Además llevaba ropa de calidad, un detalle que un hombre elegante como él no
podía dejar de valorar como se merecía.
Naturalmente,
en la barra se encontraba el jockey con el mondadientes dorado dándole vueltas en
una boca llena de dientes amarillos y picudos. Como había bastante luz, advirtió que ese tipo tenía la piel oscura, como de muerto recién embalsamado. Sin duda estaba allí para
vigilar de cerca el desarrollo del plan, tal como habría hecho mientras la
cantante estuvo con él en Madrid. A Fred Bucanan se le llevaban los demonios
pensando que había sido víctima de un tipo que casi no llegaba al borde de la
barra. Pero lo peor fue que el muy cabrón llevaba puesto uno de sus trajes. Al
principio no daba crédito a sus ojos por el tamaño del cuerpecillo del jockey,
pero él sabía que ese traje era uno de los suyos porque en el ojal de la solapa
brillaba con luz propia la insignia de su cofradía gastronómica. El boxeador
quedó maravillado del perfecto trabajo de jibarización que el sastre había
conseguido. Dedujo enseguida que los demás trajes habrían sufrido la misma
operación reductora. Desde luego, el traje que llevaba puesto le sentaba al
enano casi mejor que a él. Era sin duda una obra de arte. No pudo reprimir una
sonrisa de admiración por un trabajo tan bien realizado.
A
la mañana siguiente, Fred Bucanan llamó por teléfono al joyero y le puso al
corriente de la aventura que iba a correr si decidía seguir encoñado con la
cantante. Después se acercó a la pensión donde vivía el jockey, preguntó por él
y le obligó a devolverle todos los trajes. Los repasó uno a uno y por un
momento creyó que eran los de un niño de ocho años.

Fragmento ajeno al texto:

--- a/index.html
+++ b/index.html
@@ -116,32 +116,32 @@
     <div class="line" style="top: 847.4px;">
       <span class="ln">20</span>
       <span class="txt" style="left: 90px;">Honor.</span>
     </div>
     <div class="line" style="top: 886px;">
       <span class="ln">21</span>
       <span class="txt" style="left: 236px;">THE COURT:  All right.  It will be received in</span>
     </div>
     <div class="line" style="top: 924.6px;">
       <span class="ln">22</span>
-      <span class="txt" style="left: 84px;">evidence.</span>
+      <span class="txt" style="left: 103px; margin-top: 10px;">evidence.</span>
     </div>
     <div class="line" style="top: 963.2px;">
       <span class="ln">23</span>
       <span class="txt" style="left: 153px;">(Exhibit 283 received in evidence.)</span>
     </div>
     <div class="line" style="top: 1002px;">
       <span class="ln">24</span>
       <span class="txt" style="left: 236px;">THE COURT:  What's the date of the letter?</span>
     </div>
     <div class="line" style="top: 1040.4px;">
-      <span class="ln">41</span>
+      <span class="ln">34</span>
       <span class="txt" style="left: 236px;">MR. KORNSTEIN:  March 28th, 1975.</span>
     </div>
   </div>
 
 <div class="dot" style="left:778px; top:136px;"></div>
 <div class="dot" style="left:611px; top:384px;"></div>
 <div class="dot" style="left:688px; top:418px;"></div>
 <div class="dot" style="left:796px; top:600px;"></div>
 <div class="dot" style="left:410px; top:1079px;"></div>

También le quitó el
dinero que tenía en la habitación, unos cuarenta mil euros, y como fin de
fiesta le dio tal puñetazo en la nariz que lo dejó sangrando y empotrado en el
armario donde había guardado el botín. Fred Bucanan no se preocupó demasiado
por el paradero del mondadientes dorado. Seguramente, el jockey se lo habría
tragado o rodaría hasta meterse debajo de la cama. A Mirta Ramos, Lisa Campos o
como quiera que se llamase, ese mismo día por la tarde la encontraron muerta
sobre la cama del joyero de la calle Mallorca. Ese tipo le cortó el
cuello con el mismo diamante que ella pretendía llevarse escondido en un hueco
del sostén. Así lo declaró el joyero en la comisaría de la calle Layetana. Y es
que Jimmy Sánchez, el jockey, la llamó por teléfono para que huyera a uña de
caballo y afanara ante de irse lo que buenamente pudiera. La policía, como era
de esperar, molestó durante un tiempo a Fred Bucanan, pero fue más por el tongo
de su último combate que por la muerte de la cantante y el encarcelamiento del
jockey. Al parecer, la justicia también tiene sus protocolos.